…Жили они долго и счастливо и умерли в один день. Конец.

Иногда бывает так. Но чаще бывает по-другому. Идиллия — это короткометражка. Иначе чувствуется фальшь. Нельзя сделать идиллический трехчасовой фильм: и режиссера, и сценариста, и актера, и зрителя — всех достанет. Это все равно, как питаться только рахат-лукумом. Три раза в день, семь дней в неделю…

Я принес Диане свое главное сокровище. Кленовый лист. Ярко-красный кленовый лист: прожилки ветвятся, как линии на человеческой ладони. Я нашел его позапрошлой осенью, чтобы легче было терпеть зимы. Есть нечто волшебное в хрупких засушенных листьях, когда ты смотришь на них, вдыхаешь осенне-книжный аромат (я хранил лист в разных книгах, чтобы ему не скучалось), а снаружи, за окном — снег. Где хиромант, который способен прочитать зашифрованное послание осени?

Кленовый лист ей понравился.

А я на радостях забыл, в какую книгу его перезасунул.

Перерываю ее книжные полки, не теряя надежды. Переложил и забыл. Да-да. Если не в «Стране смеха» Джонатана Кэрролла, то может быть он в романе «Сон № 9» Дэвида Митчелла? Проклятье! Я должен вернуть свой листик!

Вместо этого, балансируя на краешке дивана, дотягиваясь до книги по кулинарии (кто знает?), сталкиваю «Братьев Карамазовых», из которых выпадает черно-белая фотка некрасивой девушки лет семнадцати. Обычная любительская фотка. Девчонка в купальнике. Курортная весточка?

Она темноволосая, худая (ключицы выпирают, сисек нет), с большим носом и антисексуальной верхней губой. Нижняя — тоненькая, не сочная, а верхняя — большая и нависающая. В учебнике по физиогномике утверждают: признак высокодуховного человека. В противовес отвислой нижней губе сластолюбца и обжоры! Я когда это вычитал, целый вечер приставал к Диане с вопросом, какие у меня губы, не отвислые ли? А у этой отдыхающей не рот, а куриная попа! На оборотной стороне выведено крупным правильным почерком отличницы: «Я прощаю тебя». Фу, пошлость! Я чертыхаюсь, спрыгиваю с дивана и, вытащив изо рта комочек уже безвкусной жвачки, прилепляю с его помощью фотографию к стеклянной стенке черепашьего дома.

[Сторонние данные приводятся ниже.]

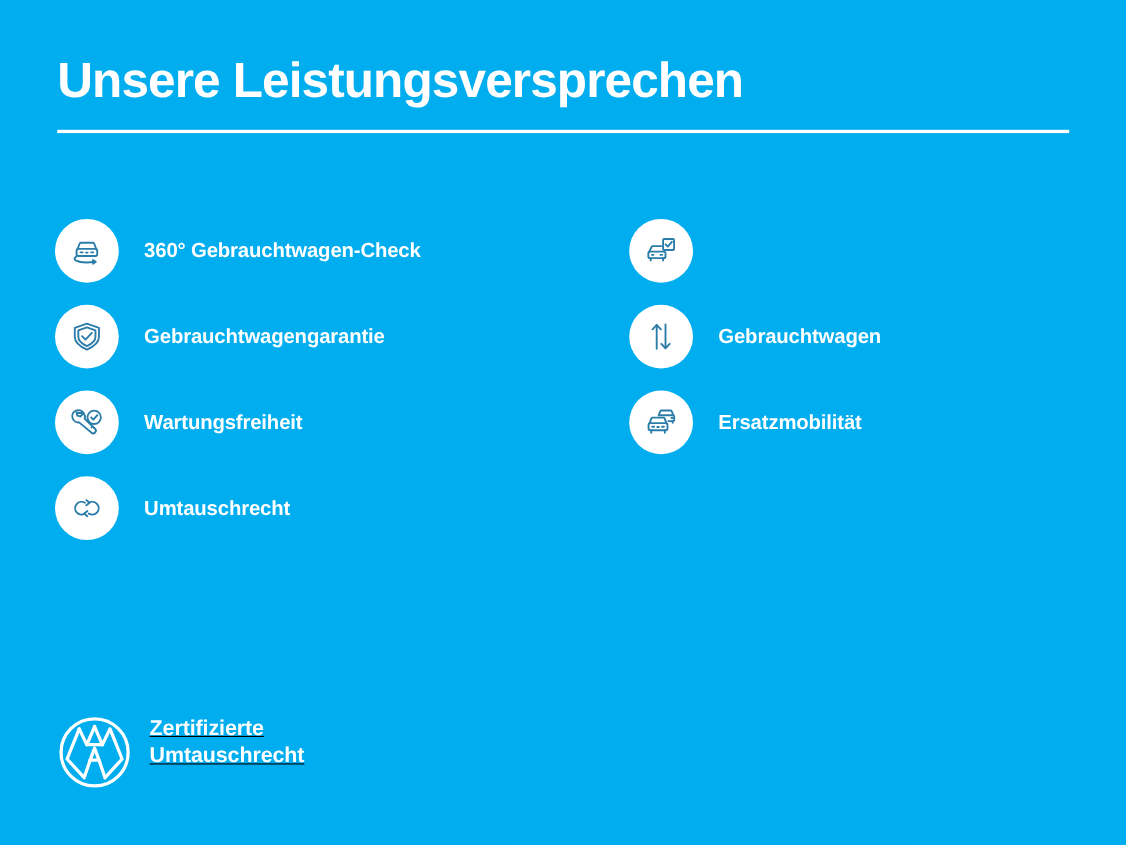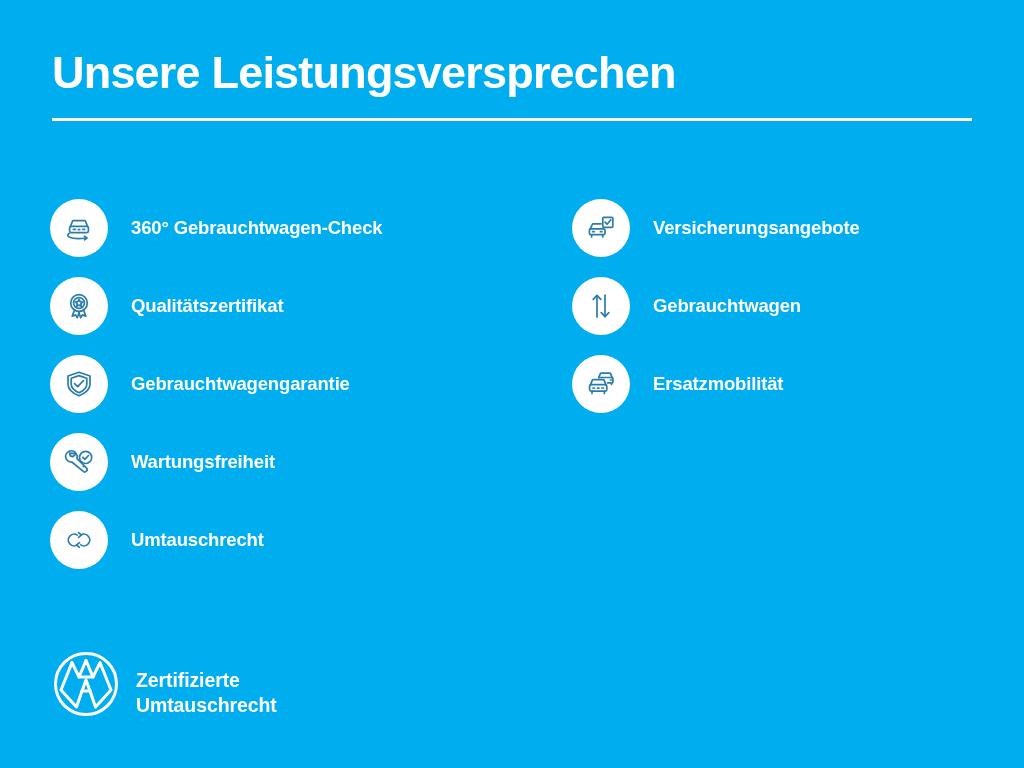"Versicherungsangebote" div.benefit-label { html: <div>Versicherungsangebote</div> -> none }
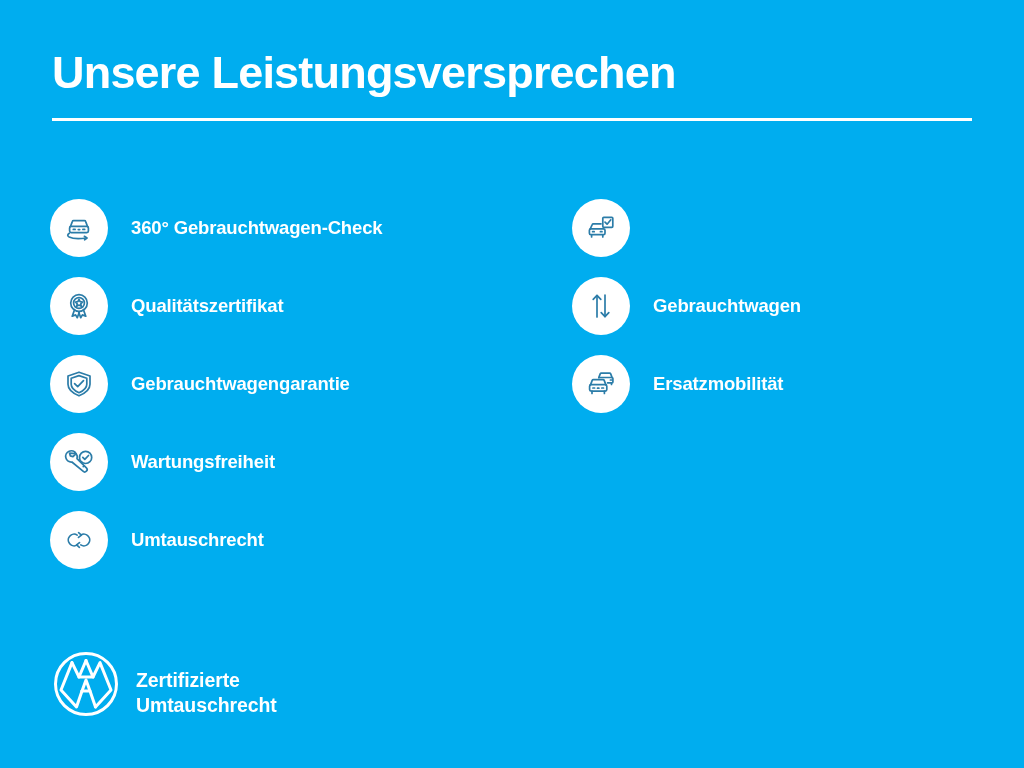"Qualitätszertifikat" div.benefit { html: <div> <div> <svg> <circle></circle> <circle></circle> <path></path> <path></path> <path></path> </svg> </div> <div>Qualitätszertifikat</div> </div> -> none }
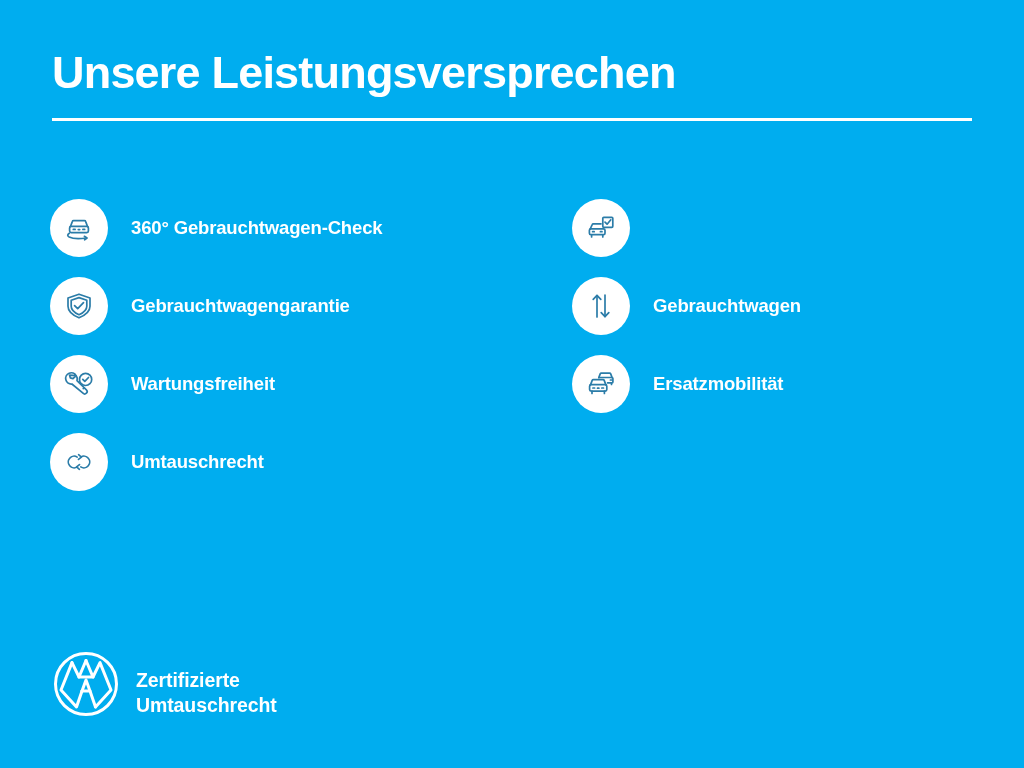"Zertifizierte" .brand { align-items: flex-end -> flex-start; text-decoration: none -> underline }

Жду ее возращения из пиццерии, где у нее, видите ли, назначена неотложная встреча по поводу выставки. Сижу на полу, наблюдаю за сонными черепашками. Фотка раздражает…

— Кто тебе разрешил рыться в моих вещах! — орет Диана, пытаясь сорвать ее, но застывший бубль-гум как цемент — фотография рвется пополам. — Сволочь, сволочь, сволочь! — она бьется в истерике, соединяя половинки скотчем из сумочки. — Ты террариум испортил своей жвачкой! Запомни, кретин, или я выжгу это у тебя на лбу: «Никогда не трогать мои личные вещи без разрешения!» Понял?

— Не понял, — говорю я, впервые видя ее в таком бешенстве. — И эта надпись слишком длинная. Она не поместится на моем лбу.

— Да пошел ты…

— Почему ты нервничаешь? Все поправимо. Кто она?

— Тебя не касается!

— Очень даже касается. Ты психуешь. Я не понимаю, твоя реакция…

— Ты смеешься? Тебе смешно?

— А чего мне, плакать полагается?

— Извинись!

— За что извиняться?! Объясни хотя бы! Я не рылся в твоих личных вещах, я рылся в книгах! За жвачку? Я соскребу ее, следа не останется. Или куплю тебе новый террариум. Но вот я думаю, что проблема в другом…

— Ты думаешь, — усмехается она. — Ты умеешь думать? Да ты как животное. Пожрать, поспать и перепихнуться! Все! Больше ни-че-го! Ты купишь? Ничтожество! Беги домой, к мамочке!

— Закрой рот! — я отвешиваю ей оплеуху. — Я не твоя черепаха!

— Никто не смеет бить меня, — чеканит она. — Убирайся!

— С удовольствием. — Я прихлопываю спустившегося на серебристой нити любопытного паука Васю.